We agree with points 2 and 3, and also with Silver's conclusion that an adverse ruling would be of no help to Obama politically. (It would be a crushing ideological defeat to boot.)
But we take issue with Silver's first half-point, that Obama "does not face a major problem with his base." To be sure, Silver has numbers to back up this assertion: "Obama's approval ratings are now 84 percent with Democrats and 87 percent with liberal Democrats, according to the latest Gallup poll. Those numbers are fairly normal by historic standards."
Fair enough. The base is happy with Obama now. But how will they feel three months from now if the court has struck down the president's signature "achievement"?
Getty Images
They're mad. Obama doesn't want them mad at him.
We can't look ahead in time to see, of course, but we can look back. Remember last summer, or "The Left's Summer of Discontent," as we called it in The Wall Street Journal? Because of Obama's rigid negotiating position, Republicans had bested him in the debt-ceiling dispute with Congress, and the left was furious at the president, demanding that he "fight" harder and vilify his domestic enemies. He complied--though with no legislative results--and that succeeded in redirecting the Angry Left's anger.

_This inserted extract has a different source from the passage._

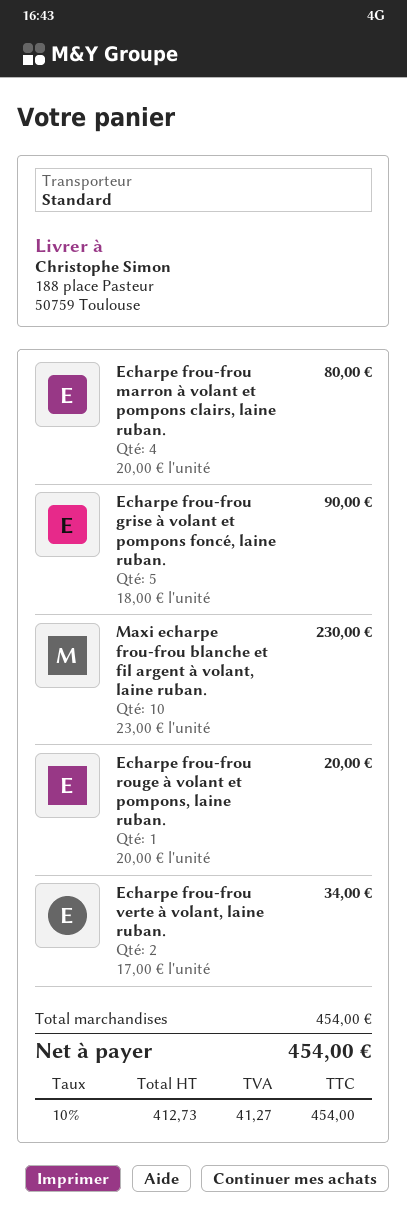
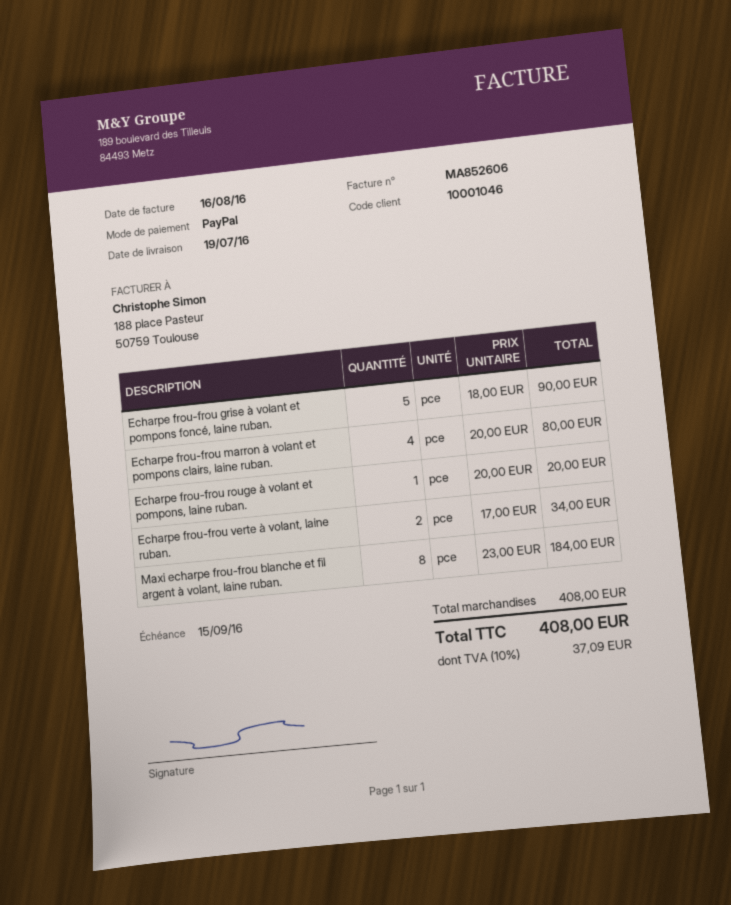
Maxi echarpe frou-frou blanche et fil argent à volant, laine ruban.: 10 x 23.00 = 230.00 -> 8 x 23.00 = 184.00
subtotal: 454.00 -> 408.00
tax: 10% = 41.27 -> 10% = 37.09
total: 454.00 -> 408.00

As we noted in our August essay, "Everyone loves a winner, and progressives are angry and disconsolate with Mr. Obama because they increasingly see him as a loser." If the Supreme Court strikes down ObamaCare, Obama will be a loser again. If he shows what normal people regard as due deference to a coequal branch of government, the Angry Left will see him as a weak loser and may turn their anger against him.
And think of how furious they'll be if the entire law--which is really the only major progressive "accomplishment" of Obama's presidency--is struck down because the individual mandate is unconstitutional. The left doesn't even like the individual mandate. They had to swallow an idea that came from the Heritage Foundation and that enriches the hated insurance companies, as the price for "health care reform," and now they're not even getting that. Such indignity!
If this theory is right, then Obama is attacking the Supreme Court in order to deflect the rage of his own followers. He has a problem with his base, all right, and he wants to turn it into someone else's problem.